Itemized modification records:
+++

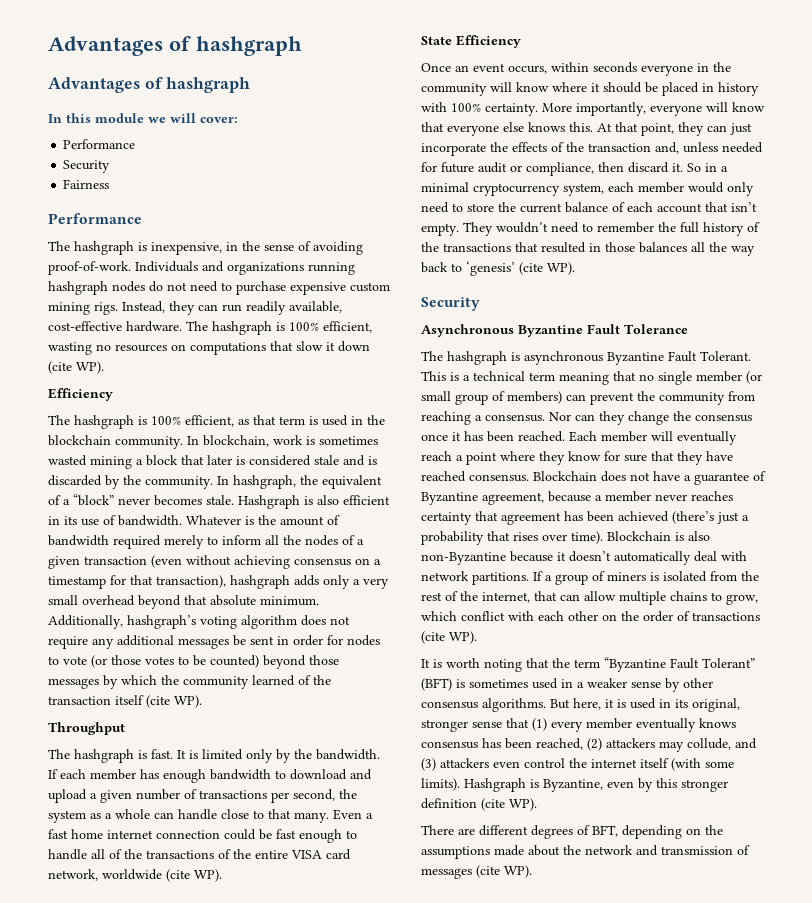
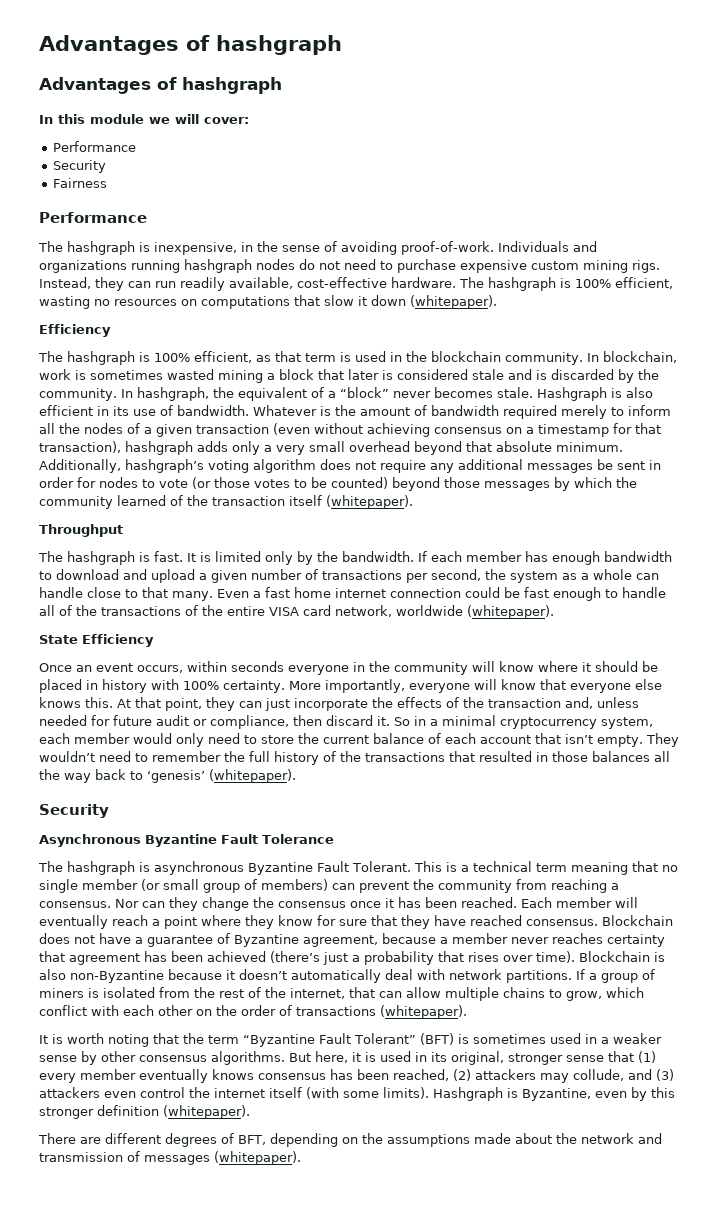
- The hashgraph is 100% efficient, wasting no resources on computations that slow it down (cite WP).
+ The hashgraph is 100% efficient, wasting no resources on computations that slow it down (whitepaper).
- Additionally, hashgraph’s voting algorithm does not require any additional messages be sent in order for nodes to vote (or those votes to be counted) beyond those messages by which the community learned of the transaction itself (cite WP).
+ Additionally, hashgraph’s voting algorithm does not require any additional messages be sent in order for nodes to vote (or those votes to be counted) beyond those messages by which the community learned of the transaction itself (whitepaper).
- Even a fast home internet connection could be fast enough to handle all of the transactions of the entire VISA card network, worldwide (cite WP).
+ Even a fast home internet connection could be fast enough to handle all of the transactions of the entire VISA card network, worldwide (whitepaper).
- They wouldn’t need to remember the full history of the transactions that resulted in those balances all the way back to ‘genesis’ (cite WP).
+ They wouldn’t need to remember the full history of the transactions that resulted in those balances all the way back to ‘genesis’ (whitepaper).
- If a group of miners is isolated from the rest of the internet, that can allow multiple chains to grow, which conflict with each other on the order of transactions (cite WP).
+ If a group of miners is isolated from the rest of the internet, that can allow multiple chains to grow, which conflict with each other on the order of transactions (whitepaper).
- Hashgraph is Byzantine, even by this stronger definition (cite WP).
+ Hashgraph is Byzantine, even by this stronger definition (whitepaper).
- There are different degrees of BFT, depending on the assumptions made about the network and transmission of messages (cite WP).
+ There are different degrees of BFT, depending on the assumptions made about the network and transmission of messages (whitepaper).

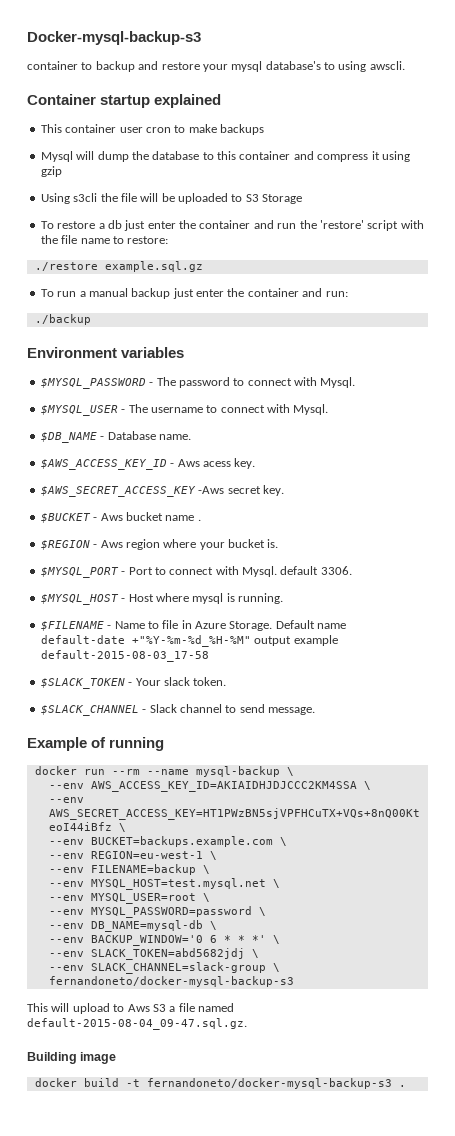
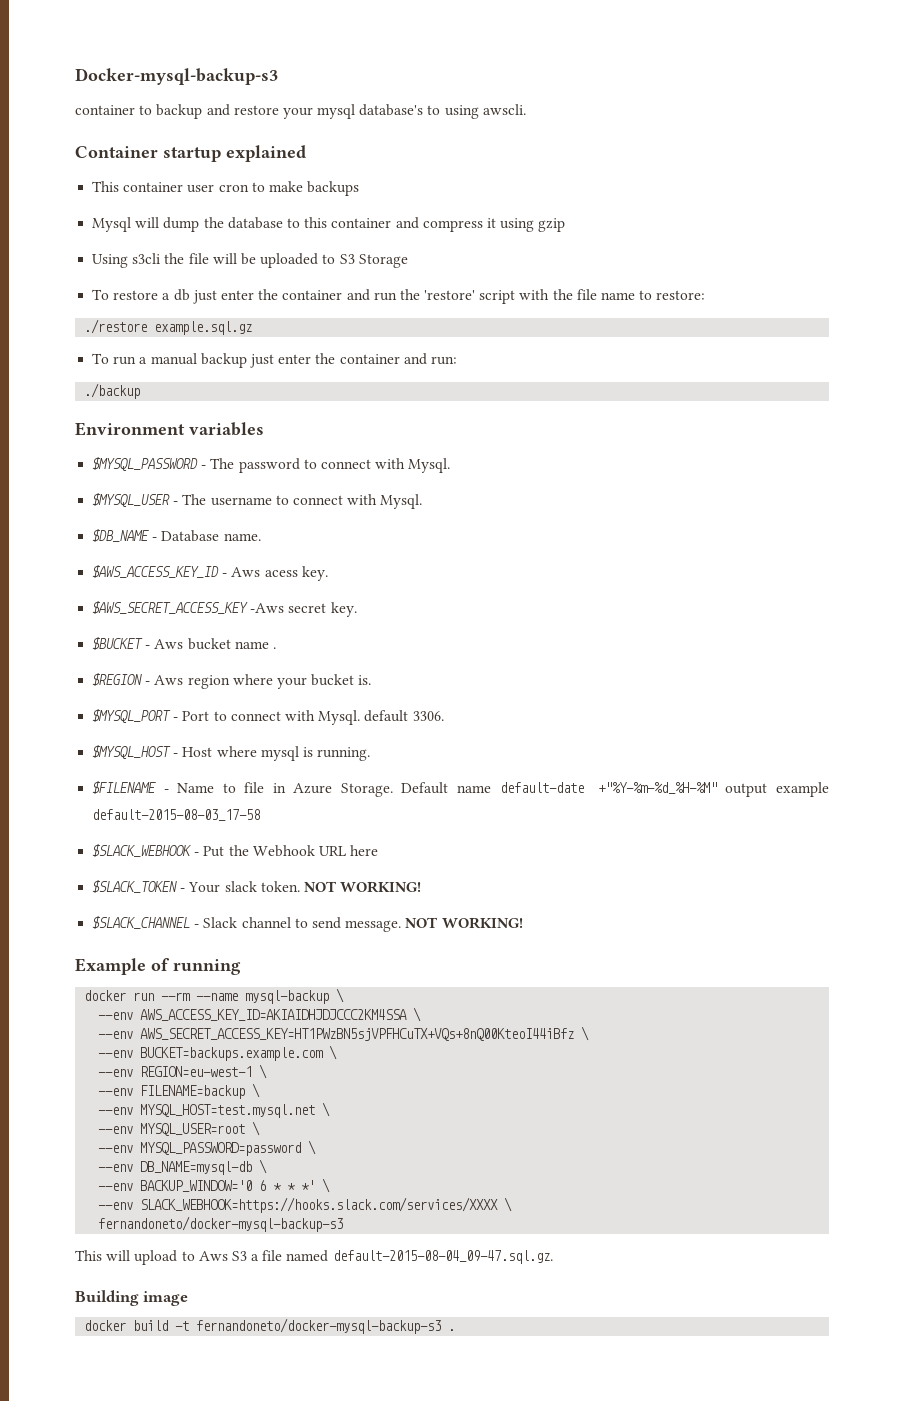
+ $SLACK_WEBHOOK - Put the Webhook URL here
- $SLACK_TOKEN - Your slack token.
+ $SLACK_TOKEN - Your slack token. NOT WORKING!
- $SLACK_CHANNEL - Slack channel to send message.
+ $SLACK_CHANNEL - Slack channel to send message. NOT WORKING!
- --env SLACK_TOKEN=abd5682jdj \
- --env SLACK_CHANNEL=slack-group \
+ --env SLACK_WEBHOOK=https://hooks.slack.com/services/XXXX \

+++

=== TASK TO CARRY OUT ===
Keeping every character as it is, restate the lines above that run from the line with "- If a group" through the line with "stronger definition (whitepaper).", both included, and nothing else.

=== SOLUTION TO THE EXERCISE ===
- If a group of miners is isolated from the rest of the internet, that can allow multiple chains to grow, which conflict with each other on the order of transactions (cite WP).
+ If a group of miners is isolated from the rest of the internet, that can allow multiple chains to grow, which conflict with each other on the order of transactions (whitepaper).
- Hashgraph is Byzantine, even by this stronger definition (cite WP).
+ Hashgraph is Byzantine, even by this stronger definition (whitepaper).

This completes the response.